**Exercise brief**:
Below is a block of entries; repeat exactly the lines starting at the line that contains "Mai '20: none -> 2.7" and ending at the line that contains "Feb '20: none -> 4", both included.

**Data extracts**:
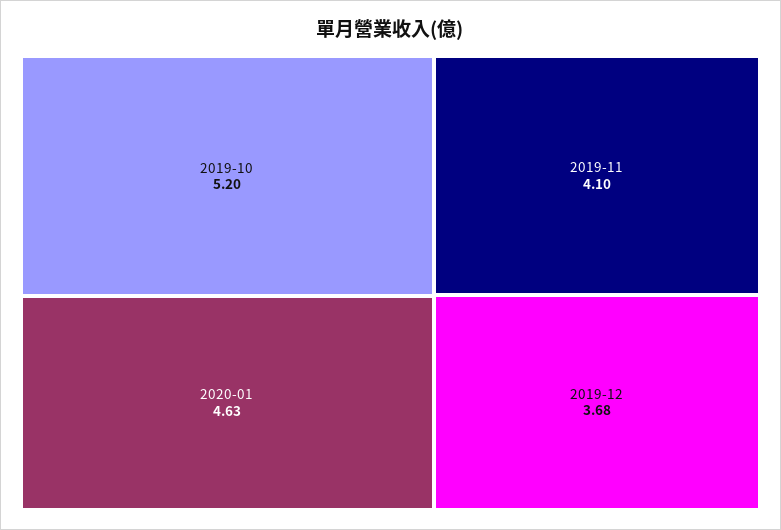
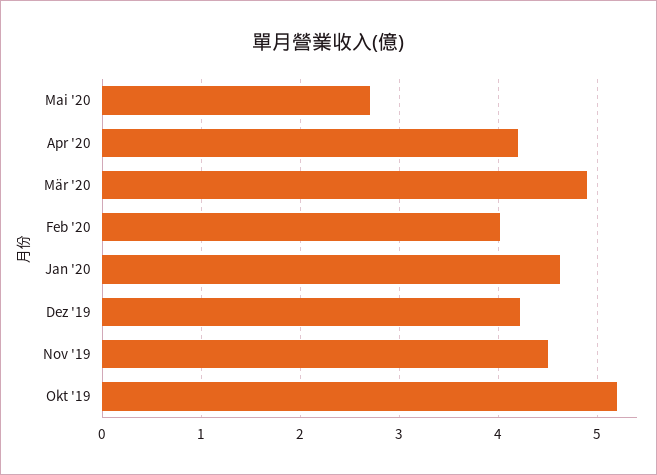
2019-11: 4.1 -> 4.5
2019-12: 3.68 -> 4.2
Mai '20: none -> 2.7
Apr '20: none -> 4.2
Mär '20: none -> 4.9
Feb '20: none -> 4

---

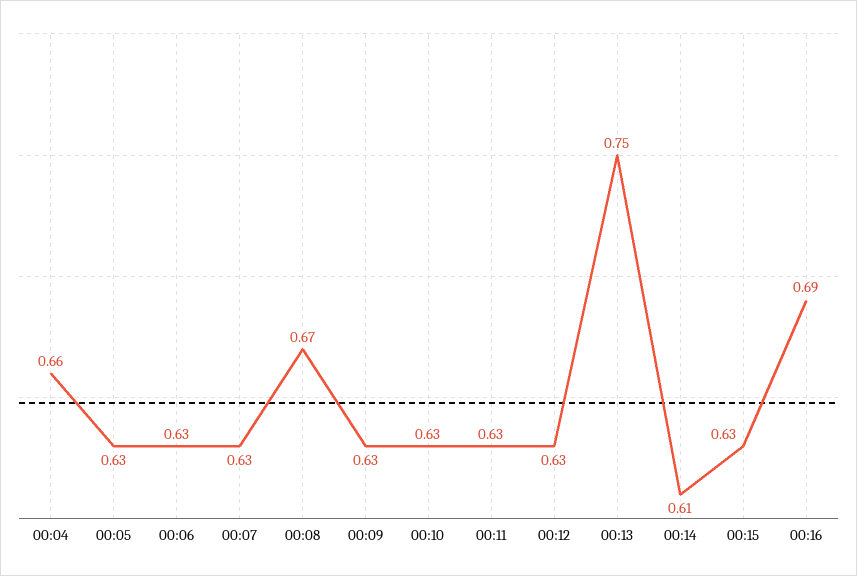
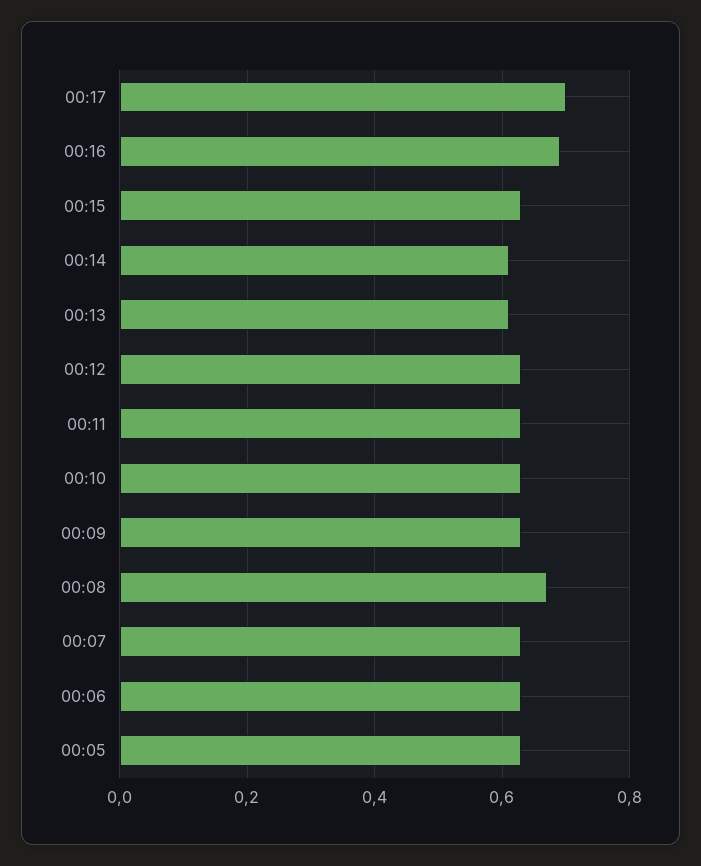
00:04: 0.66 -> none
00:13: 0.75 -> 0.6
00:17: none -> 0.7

...

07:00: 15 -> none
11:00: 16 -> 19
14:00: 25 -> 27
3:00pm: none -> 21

**Response area**:
Mai '20: none -> 2.7
Apr '20: none -> 4.2
Mär '20: none -> 4.9
Feb '20: none -> 4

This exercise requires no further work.